ED42B-05:
Transforming Spatial Reasoning Skills in the Upper-Level Undergraduate Geoscience Classroom Through Curricular Materials Informed by Cognitive Science Research

Thursday, 18 December 2014: 11:20 AM
Carol J Ormand1,2, Thomas F. Shipley3, Barbara L Dutrow4, Laurel B Goodwin2, Thomas A Hickson5, Basil Tikoff2, Kinnari Atit6, Kristin Michod Gagnier3 and Ilyse Resnick3, (1)Science Education Resource Center at Carleton College, Northfield, MN, United States, (2)Univ Wisconsin - Madison, Madison, WI, United States, (3)Temple University, Psychology, Philadelphia, PA, United States, (4)Louisiana State University, Baton Rouge, LA, United States, (5)University of St. Thomas, Geology, St. Paul, MN, United States, (6)Johns Hopkins University, Baltimore, MD, United States
Abstract:
Spatial visualization is an essential skill in the STEM disciplines, including the geosciences. Undergraduate students, including geoscience majors in upper-level courses, bring a wide range of spatial skill levels to the classroom. Students with weak spatial skills may be unable to understand fundamental concepts and to solve geological problems with a spatial component. However, spatial thinking skills are malleable. As a group of geoscience faculty members and cognitive psychologists, we have developed a set of curricular materials for Mineralogy, Sedimentology & Stratigraphy, and Structural Geology courses. These materials are designed to improve students’ spatial skills, and in particular to improve students’ abilities to reason about spatially complex 3D geological concepts and problems. Teaching spatial thinking in the context of discipline-based exercises has the potential to transform undergraduate STEM education by removing one significant barrier to success in the STEM disciplines.

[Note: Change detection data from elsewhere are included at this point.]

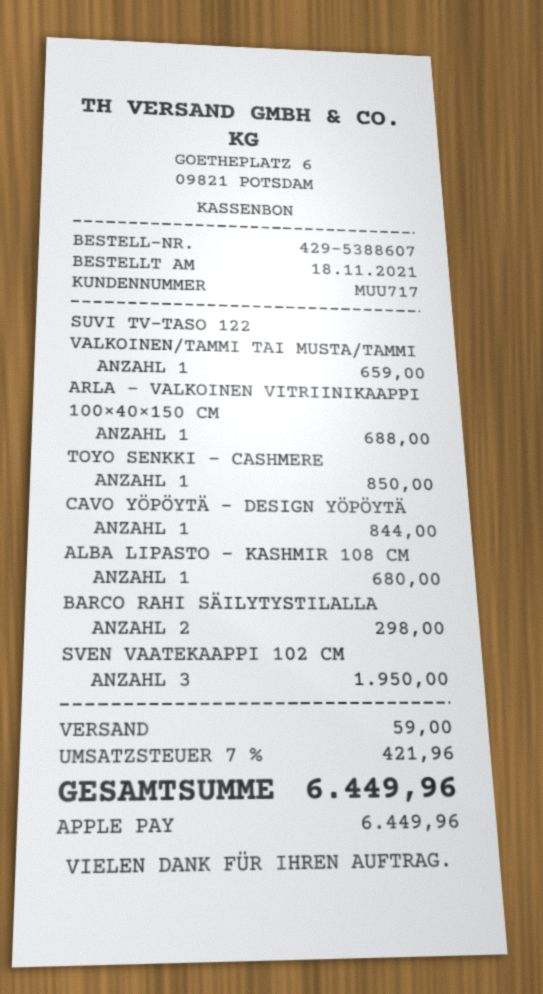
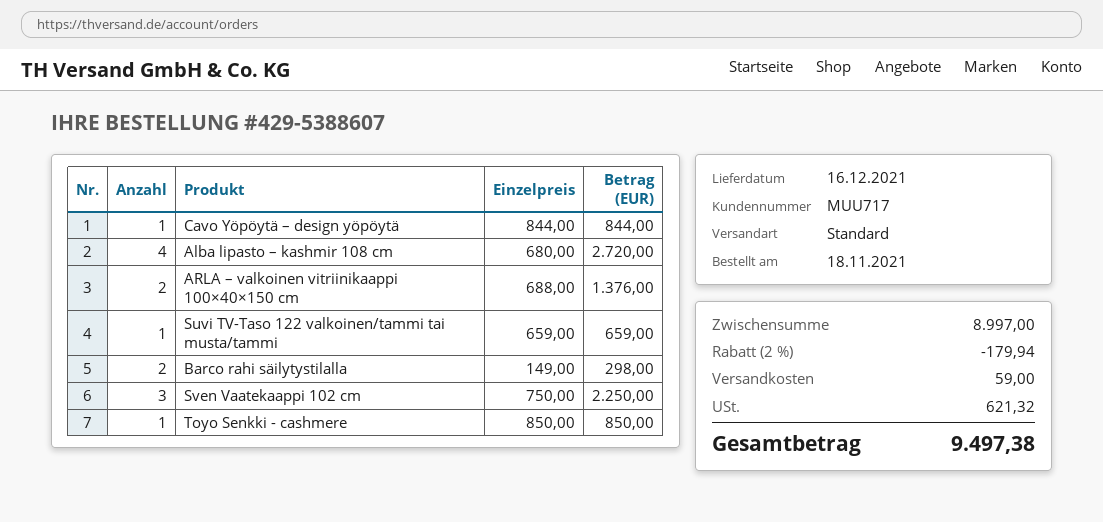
ARLA – VALKOINEN VITRIINIKAAPPI 100×40×150 CM: 1 for 688.00 -> 2 for 1376.00
ALBA LIPASTO – KASHMIR 108 CM: 1 for 680.00 -> 4 for 2720.00
SVEN VAATEKAAPPI 102 CM: 3 for 1950.00 -> 3 for 2250.00
discount: none -> 2% = 179.94
tax: 421.96 -> 621.32
total: 6449.96 -> 9497.38

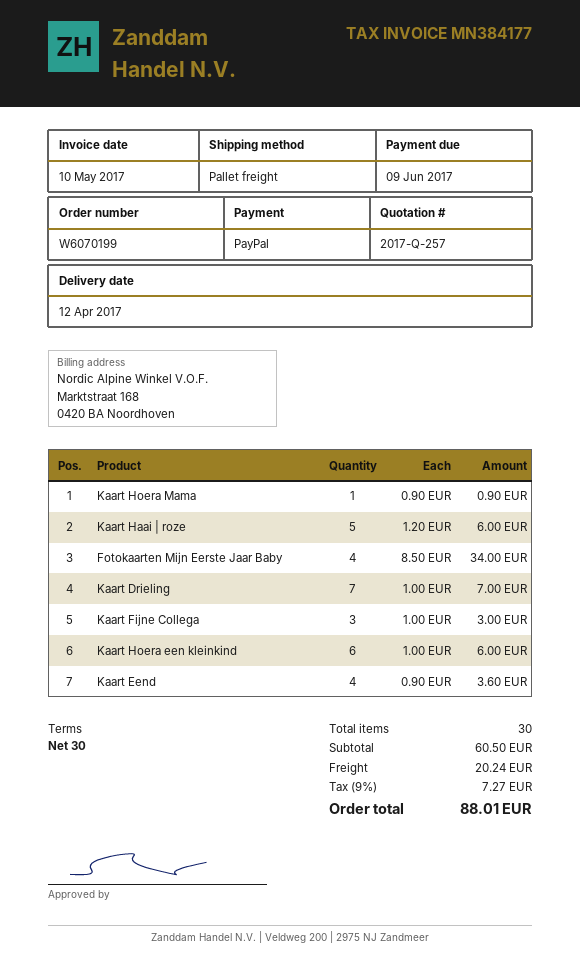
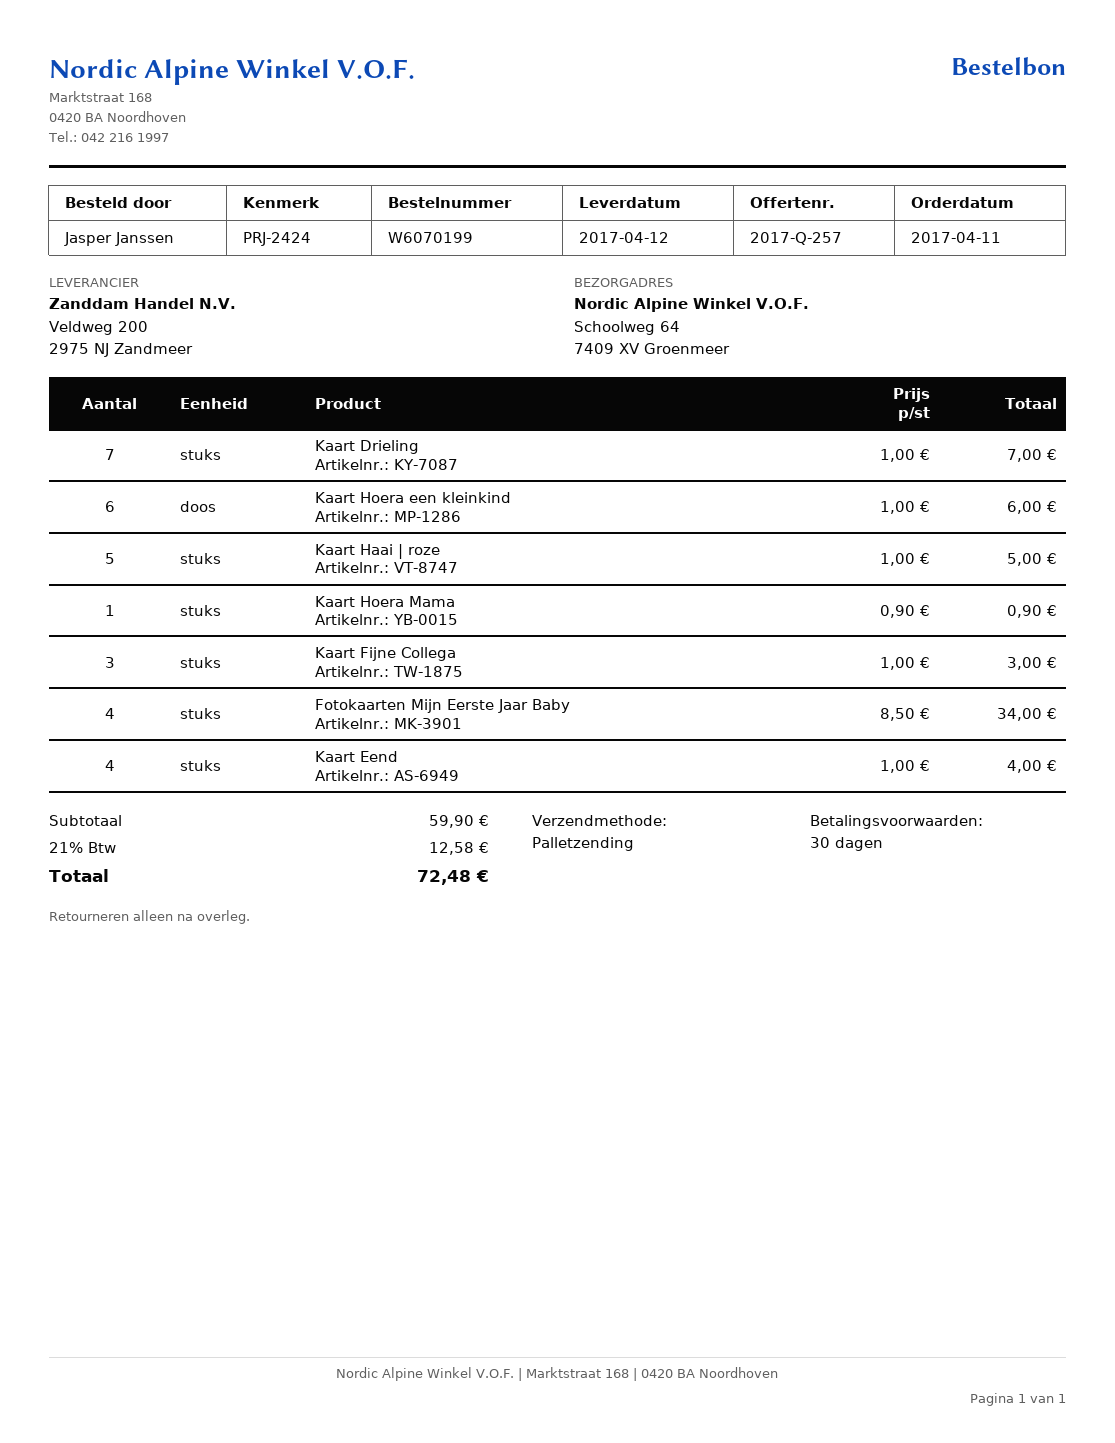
Kaart Haai | roze: 5 x 1.20 = 6.00 -> 5 x 1.00 = 5.00
Kaart Eend: 4 x 0.90 = 3.60 -> 4 x 1.00 = 4.00
subtotal: 60.50 -> 59.90
shipping: 20.24 -> none
tax: 9% = 7.27 -> 21% = 12.58
total: 88.01 -> 72.48

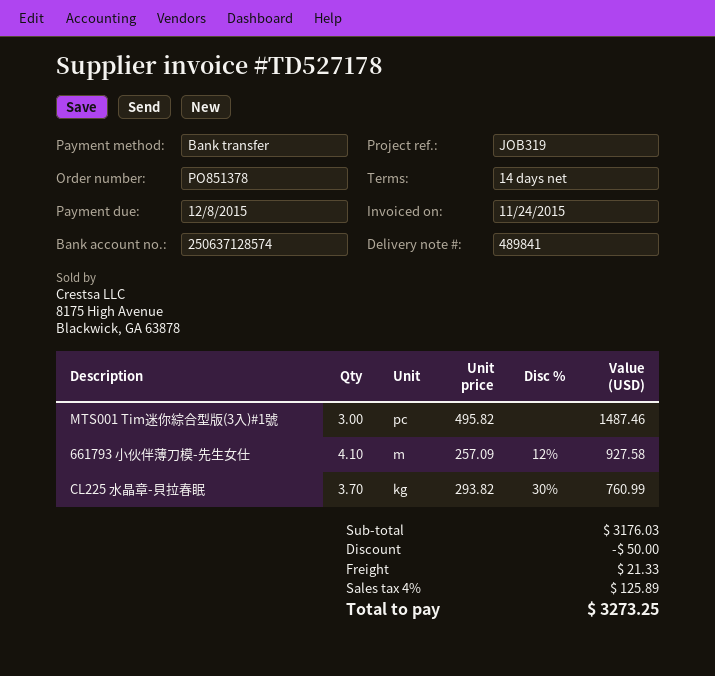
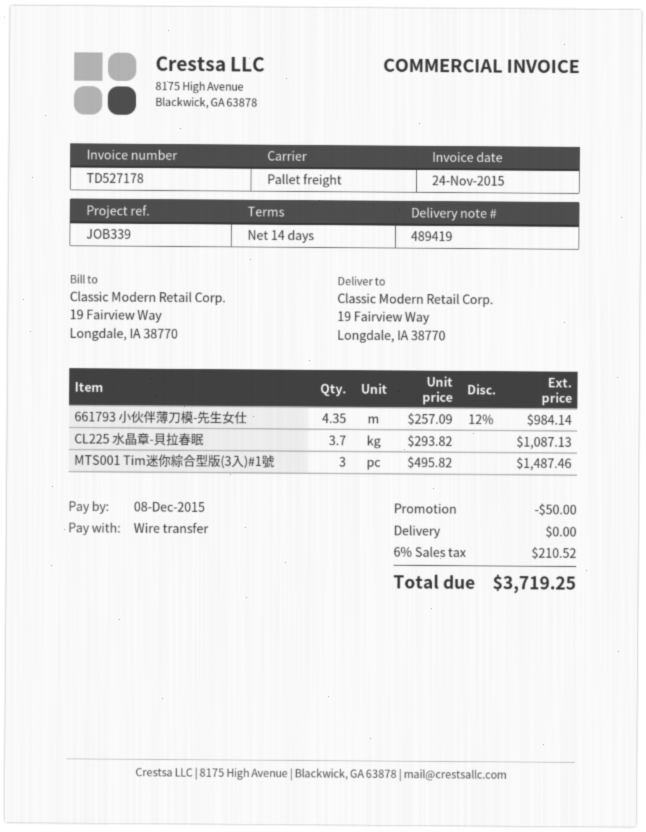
delivery note number: 489841 -> 489419
reference: JOB319 -> JOB339
661793 小伙伴薄刀模-先生女仕: 4.1 x 257.09 - 12% = 927.58 -> 4.35 x 257.09 - 12% = 984.14
CL225 水晶章-貝拉春眠: 3.7 x 293.82 - 30% = 760.99 -> 3.7 x 293.82 = 1087.13
shipping: 21.33 -> 0.00
tax: 4% = 125.89 -> 6% = 210.52
total: 3273.25 -> 3719.25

The curricular materials we have developed are based on several promising teaching strategies that have emerged from cognitive science research on spatial thinking. These strategies include predictive sketching, making visual comparisons, gesturing, and the use of analogy. We have conducted a three-year study of the efficacy of these materials in strengthening the spatial skills of students in upper-level geoscience courses at three universities. Our methodology relies on a pre- and post-test study design, with several tests of spatial thinking skills administered at the beginning and end of each semester. In 2011-2012, we used a “business as usual” approach to gather baseline data, measuring how much students’ spatial thinking skills improved in response to the existing curricula. In the two subsequent years we have incorporated our new curricular materials, which can be found on the project website: http://serc.carleton.edu/spatialworkbook/activities.html

Structural Geology students exposed to the new curricular materials are better able to solve some spatially challenging structural geological problems than students from the baseline year. We are continuing to analyze data from the Mineralogy and Sedimentology/Stratigraphy courses and will have completed the analysis by AGU.